The goal of the proposed research is to developed methods for the design of biologically active compounds based on a knowledge of the structure and conformation of oligopeptide ligands and protein binding sites. Five distinct systems will be explored through the synthesis, evaluation, and refinement of a series of peptide mimics. The compounds to be synthesized include: Inhibitors of alpha-Amylase: Tricyclic molecules incorporating tyrosine, arginine, and tryptophan sidechains of the key triad of amino acids of the amylase inhibitor tendamistat. Serine Protease Inhibitors: Macrocyclic mimics of the active loop of bovine pancreatic trypsin inhibitor, incorporating elements of residues 13-17, the lysine-15 side chain, and a reactive ketone in place of the scissile amide. This series of inhibitor mimics can be readily extended to other serine proteases. Alpha-Helix Mimics: A pair of bicyclic molecules containing three hydrogen bonding groups fixed in the orientation found within a peptide alpha-helix.
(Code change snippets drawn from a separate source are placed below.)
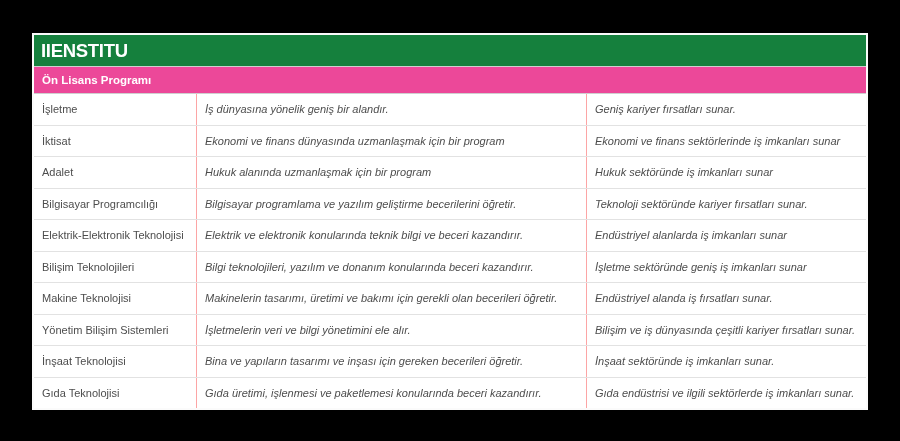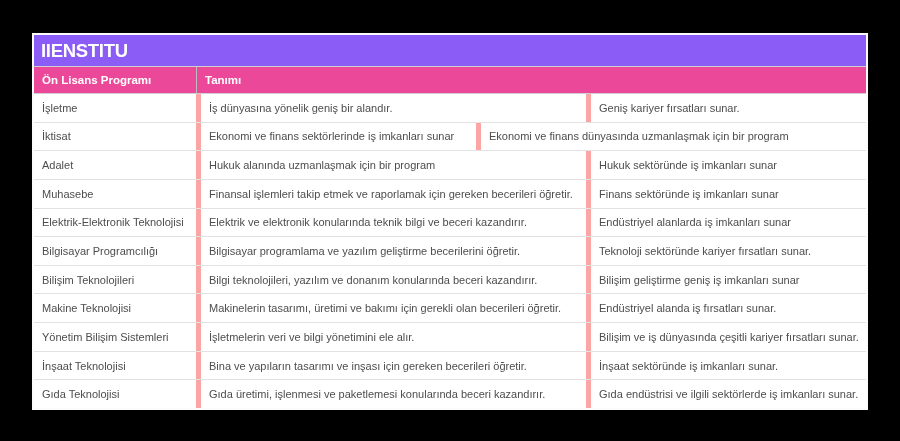--- a/index.html
+++ b/index.html
@@ -27,7 +27,7 @@
     background: #ffffff;
   }
   .title-bar {
-    background: #8b5cf6;
+    background: #15803d;
     color: #ffffff;
     height: 31px;
     display: flex;

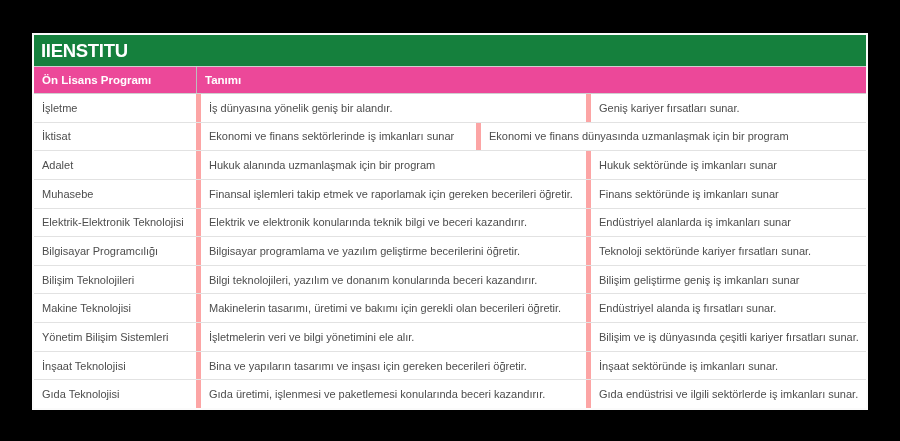--- a/index.html
+++ b/index.html
@@ -94,7 +94,6 @@
 
     <div class="header-row">
       <div class="cell col-program">Ön Lisans Programı</div>
-      <div class="cell col-desc">Tanımı</div>
     </div>
 
     <div class="tbody">

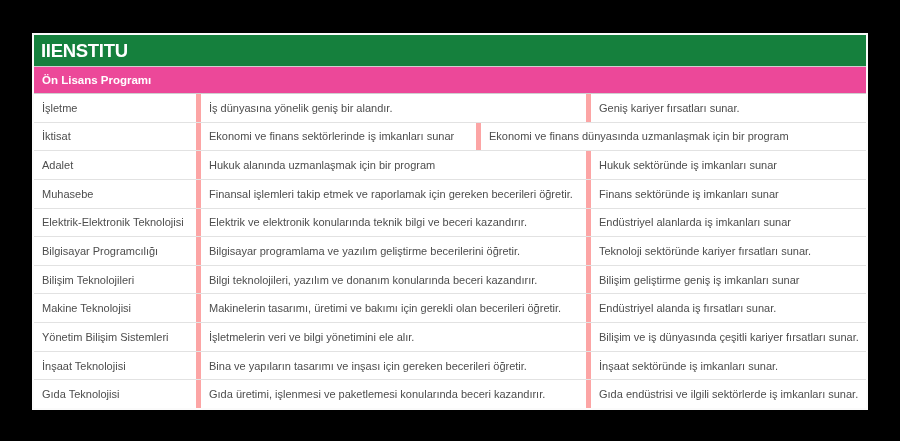--- a/index.html
+++ b/index.html
@@ -80,7 +80,7 @@
   }
   .trow:first-child { border-top: none; }
   .trow .col-desc,
-  .trow .col-career { border-left: 5px solid #fca5a5; }
+  .trow .col-career { border-left: 1px solid #fca5a5; font-style: italic; }
 </style>
 </head>
 <body>

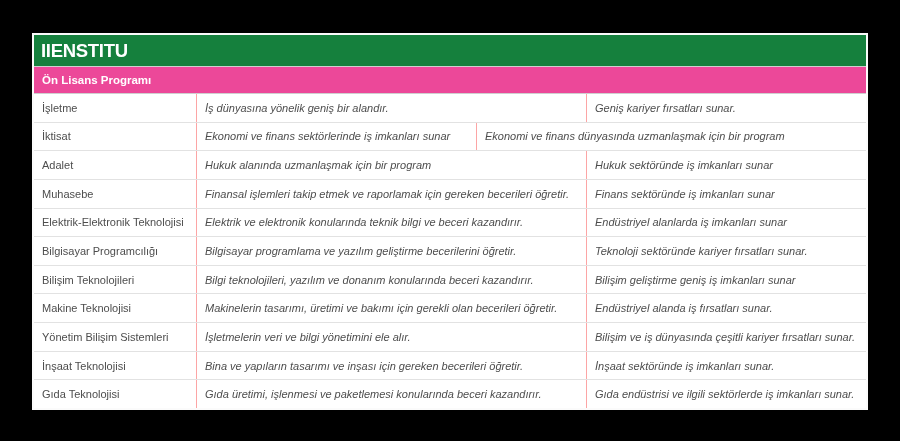--- a/index.html
+++ b/index.html
@@ -104,8 +104,8 @@
       </div>
       <div class="trow">
         <div class="cell col-program">İktisat</div>
+        <div class="cell col-desc">Ekonomi ve finans dünyasında uzmanlaşmak için bir program</div>
         <div class="cell col-career">Ekonomi ve finans sektörlerinde iş imkanları sunar</div>
-        <div class="cell col-desc">Ekonomi ve finans dünyasında uzmanlaşmak için bir program</div>
       </div>
       <div class="trow">
         <div class="cell col-program">Adalet</div>

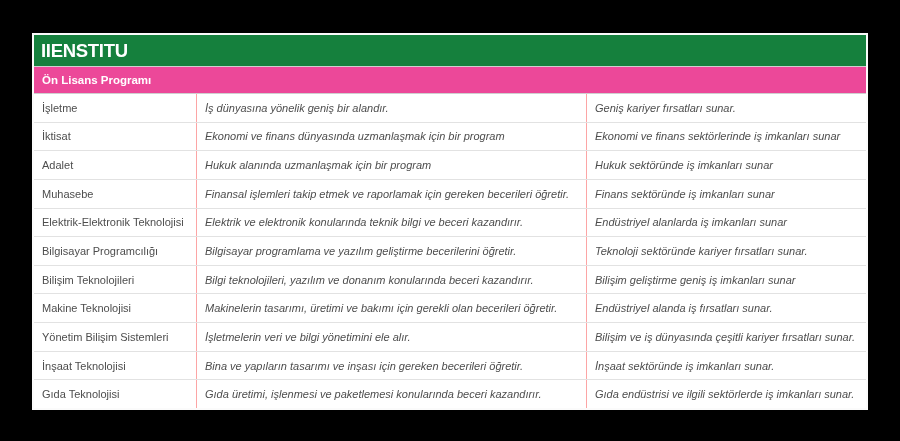--- a/index.html
+++ b/index.html
@@ -113,11 +113,6 @@
         <div class="cell col-career">Hukuk sektöründe iş imkanları sunar</div>
       </div>
       <div class="trow">
-        <div class="cell col-program">Muhasebe</div>
-        <div class="cell col-desc">Finansal işlemleri takip etmek ve raporlamak için gereken becerileri öğretir.</div>
-        <div class="cell col-career">Finans sektöründe iş imkanları sunar</div>
-      </div>
-      <div class="trow">
         <div class="cell col-program">Elektrik-Elektronik Teknolojisi</div>
         <div class="cell col-desc">Elektrik ve elektronik konularında teknik bilgi ve beceri kazandırır.</div>
         <div class="cell col-career">Endüstriyel alanlarda iş imkanları sunar</div>

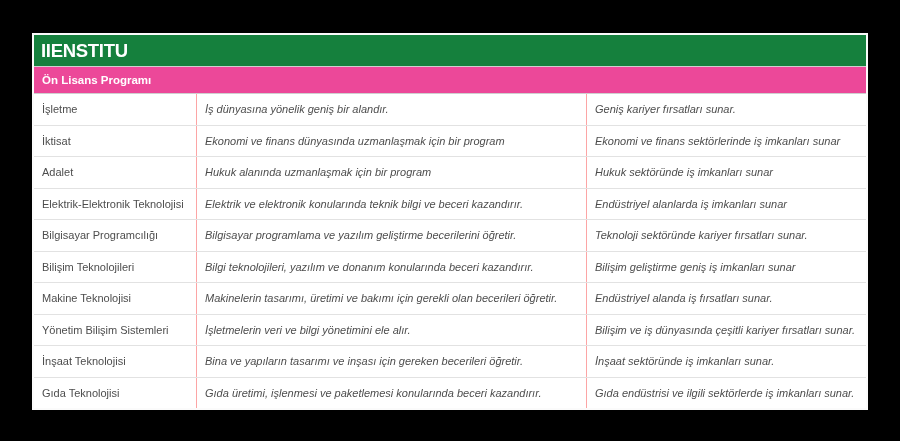--- a/index.html
+++ b/index.html
@@ -113,14 +113,14 @@
         <div class="cell col-career">Hukuk sektöründe iş imkanları sunar</div>
       </div>
       <div class="trow">
+        <div class="cell col-program">Bilgisayar Programcılığı</div>
+        <div class="cell col-desc">Bilgisayar programlama ve yazılım geliştirme becerilerini öğretir.</div>
+        <div class="cell col-career">Teknoloji sektöründe kariyer fırsatları sunar.</div>
+      </div>
+      <div class="trow">
         <div class="cell col-program">Elektrik-Elektronik Teknolojisi</div>
         <div class="cell col-desc">Elektrik ve elektronik konularında teknik bilgi ve beceri kazandırır.</div>
         <div class="cell col-career">Endüstriyel alanlarda iş imkanları sunar</div>
-      </div>
-      <div class="trow">
-        <div class="cell col-program">Bilgisayar Programcılığı</div>
-        <div class="cell col-desc">Bilgisayar programlama ve yazılım geliştirme becerilerini öğretir.</div>
-        <div class="cell col-career">Teknoloji sektöründe kariyer fırsatları sunar.</div>
       </div>
       <div class="trow">
         <div class="cell col-program">Bilişim Teknolojileri</div>

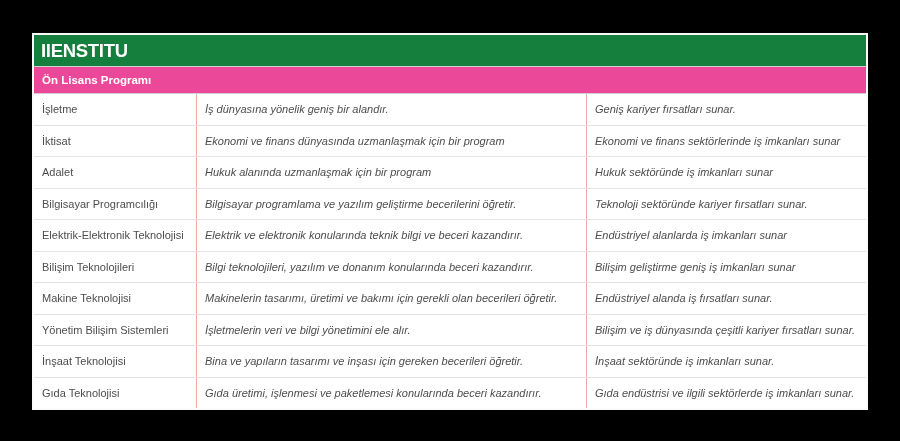--- a/index.html
+++ b/index.html
@@ -125,7 +125,7 @@
       <div class="trow">
         <div class="cell col-program">Bilişim Teknolojileri</div>
         <div class="cell col-desc">Bilgi teknolojileri, yazılım ve donanım konularında beceri kazandırır.</div>
-        <div class="cell col-career">Bilişim geliştirme geniş iş imkanları sunar</div>
+        <div class="cell col-career">İşletme sektöründe geniş iş imkanları sunar</div>
       </div>
       <div class="trow">
         <div class="cell col-program">Makine Teknolojisi</div>

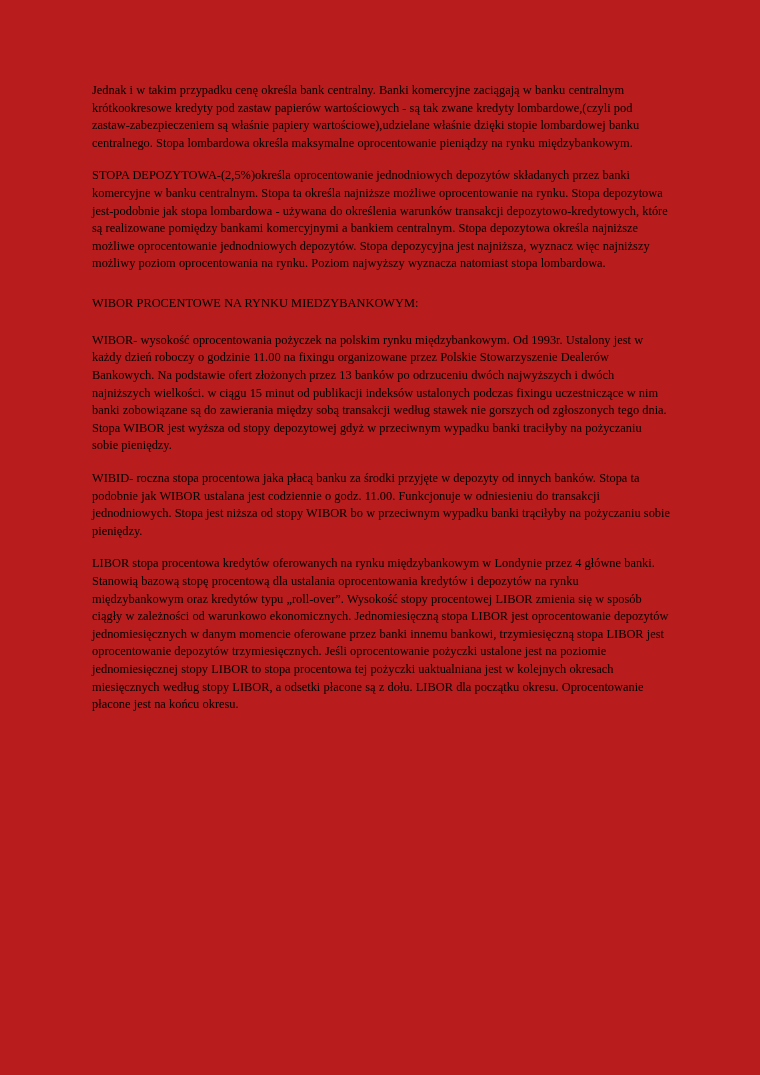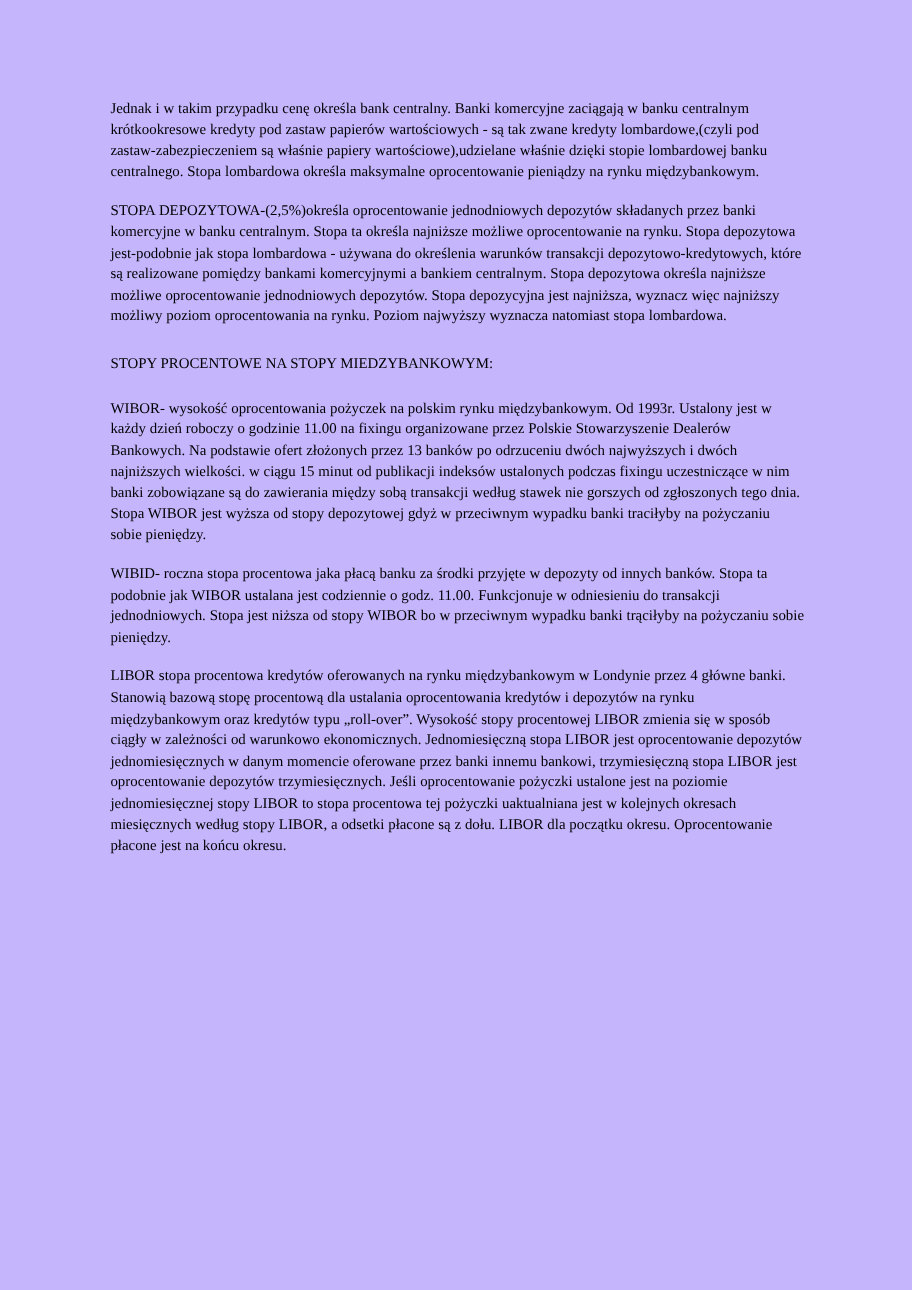--- a/index.html
+++ b/index.html
@@ -17,7 +17,7 @@
     position: relative;
     width: 760px;
     height: 1075px;
-    background: #c4b5fd;
+    background: #b91c1c;
     box-sizing: border-box;
     padding: 82px 90px 0 92px;
   }

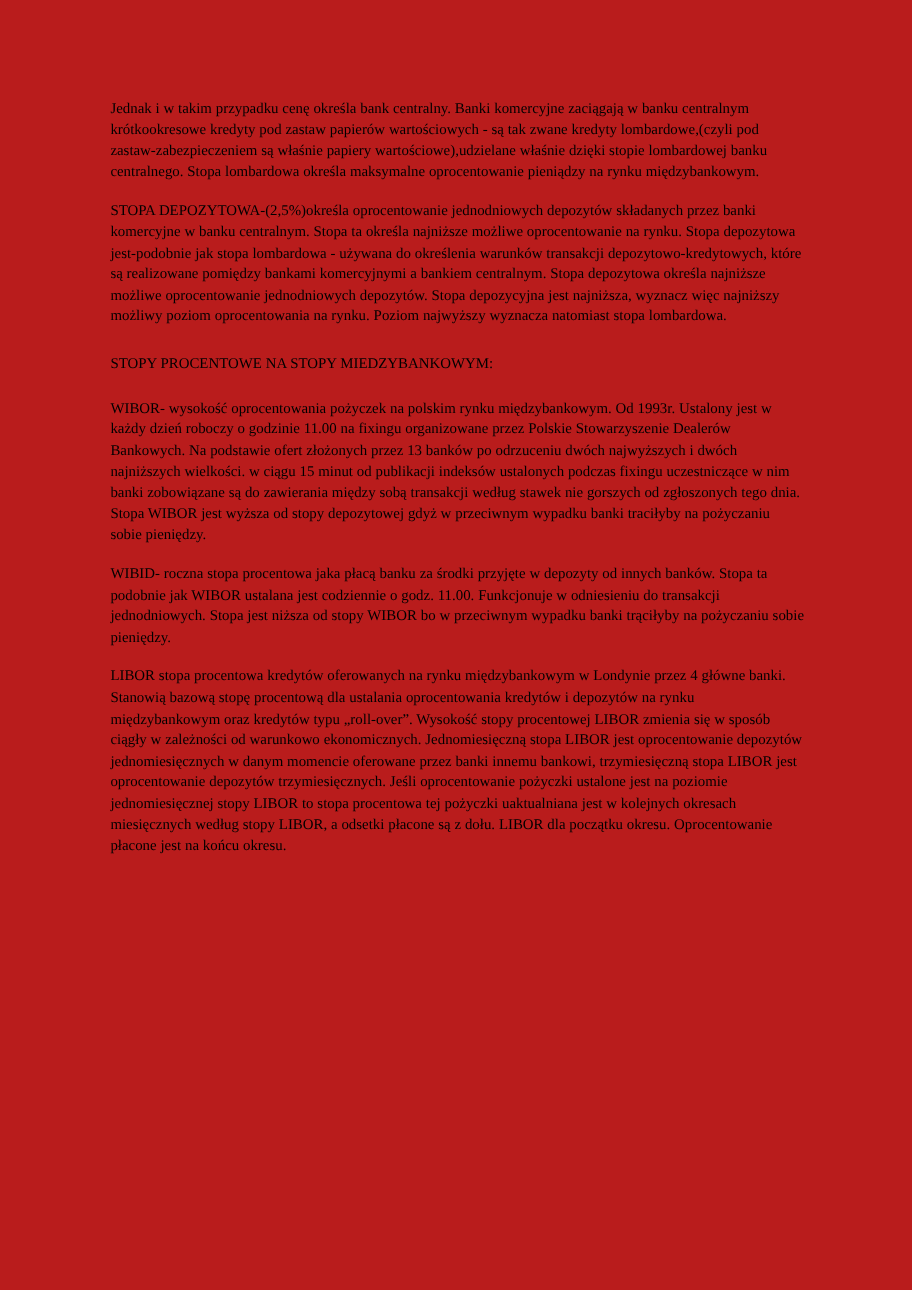--- a/index.html
+++ b/index.html
@@ -46,7 +46,7 @@
   <div class="doc-body">
     <p class="para">Jednak i w takim przypadku cenę określa bank centralny. Banki komercyjne zaciągają w banku centralnym krótkookresowe kredyty pod zastaw papierów wartościowych - są tak zwane kredyty lombardowe,(czyli pod zastaw-zabezpieczeniem są właśnie papiery wartościowe),udzielane właśnie dzięki stopie lombardowej banku centralnego. Stopa lombardowa określa maksymalne oprocentowanie pieniądzy na rynku międzybankowym.</p>
     <p class="para">STOPA DEPOZYTOWA-(2,5%)określa oprocentowanie jednodniowych depozytów składanych przez banki komercyjne w banku centralnym. Stopa ta określa najniższe możliwe oprocentowanie na rynku. Stopa depozytowa jest-podobnie jak stopa lombardowa - używana do określenia warunków transakcji depozytowo-kredytowych, które są realizowane pomiędzy bankami komercyjnymi a bankiem centralnym. Stopa depozytowa określa najniższe możliwe oprocentowanie jednodniowych  depozytów.  Stopa depozycyjna jest najniższa, wyznacz więc najniższy możliwy poziom oprocentowania na rynku. Poziom najwyższy wyznacza natomiast stopa lombardowa.</p>
-    <p class="para heading">STOPY PROCENTOWE NA STOPY MIEDZYBANKOWYM:</p>
+    <p class="para heading">WIBOR PROCENTOWE NA RYNKU MIEDZYBANKOWYM:</p>
     <p class="para">WIBOR- wysokość oprocentowania pożyczek na polskim rynku międzybankowym. Od 1993r. Ustalony jest w każdy dzień roboczy o godzinie 11.00 na fixingu organizowane przez Polskie Stowarzyszenie Dealerów Bankowych. Na podstawie ofert złożonych przez 13 banków po odrzuceniu dwóch najwyższych i dwóch najniższych wielkości. w ciągu 15 minut od publikacji indeksów ustalonych podczas fixingu uczestniczące w nim banki zobowiązane są do zawierania między sobą transakcji według stawek nie gorszych od zgłoszonych tego dnia. Stopa WIBOR jest wyższa od stopy depozytowej gdyż w przeciwnym wypadku banki traciłyby na pożyczaniu sobie pieniędzy.</p>
     <p class="para">WIBID- roczna stopa procentowa jaka płacą banku za środki przyjęte w depozyty od innych banków. Stopa ta podobnie jak WIBOR ustalana jest codziennie o godz. 11.00. Funkcjonuje w odniesieniu do transakcji jednodniowych. Stopa jest niższa od stopy WIBOR bo w przeciwnym wypadku banki trąciłyby na pożyczaniu sobie pieniędzy.</p>
     <p class="para tight">LIBOR stopa procentowa kredytów oferowanych na rynku międzybankowym w Londynie przez 4 główne banki. Stanowią bazową stopę procentową dla ustalania oprocentowania kredytów i depozytów na rynku międzybankowym oraz kredytów typu „roll-over”. Wysokość stopy procentowej LIBOR zmienia się w sposób ciągły w zależności od warunkowo ekonomicznych. Jednomiesięczną stopa LIBOR jest oprocentowanie depozytów jednomiesięcznych w danym momencie oferowane przez banki innemu bankowi, trzymiesięczną stopa LIBOR jest oprocentowanie depozytów trzymiesięcznych. Jeśli oprocentowanie pożyczki ustalone jest na poziomie jednomiesięcznej stopy LIBOR to stopa procentowa tej pożyczki uaktualniana jest w kolejnych okresach miesięcznych według stopy LIBOR, a odsetki płacone są z dołu. LIBOR dla początku okresu. Oprocentowanie płacone jest na końcu okresu.</p>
These molecules will be appended to oligopeptides as their N- or C-terminal residues and evaluated for their ability to induce or stabilize the alpha-helical conformation. Thermolysin Inhibitors: Macrocyclic derivatives of high affinity phosphonate inhibitors which adopt a specific loop conformation in the active site of thermolysin. These compounds will be used to explore in a structurally verifiable manner the effect of conformational restriction on protein-ligand binding. Haloalkene Isosteres of the Peptide Bond: Dipeptide analogs in which the amide linkage is replaced with a fluorine- or chlorine- substituted double bond. Such analogs will be prepared for enkephalin, thyrotropin releasing hormone, aspartame, and as ground-state substrate analogs for peptidases. The synthetic methodology will also be adapted for the stereospecific synthesis of ketomethylene dipeptide isoteres. In addition to direct evaluation of the ability of the above compounds to exert their intended biochemcial or biophysical effect, collaborative studies will be undertaken to determine their solution structure through 2-D NMR or their bound conformation through X-ray crystallography, where appropriate.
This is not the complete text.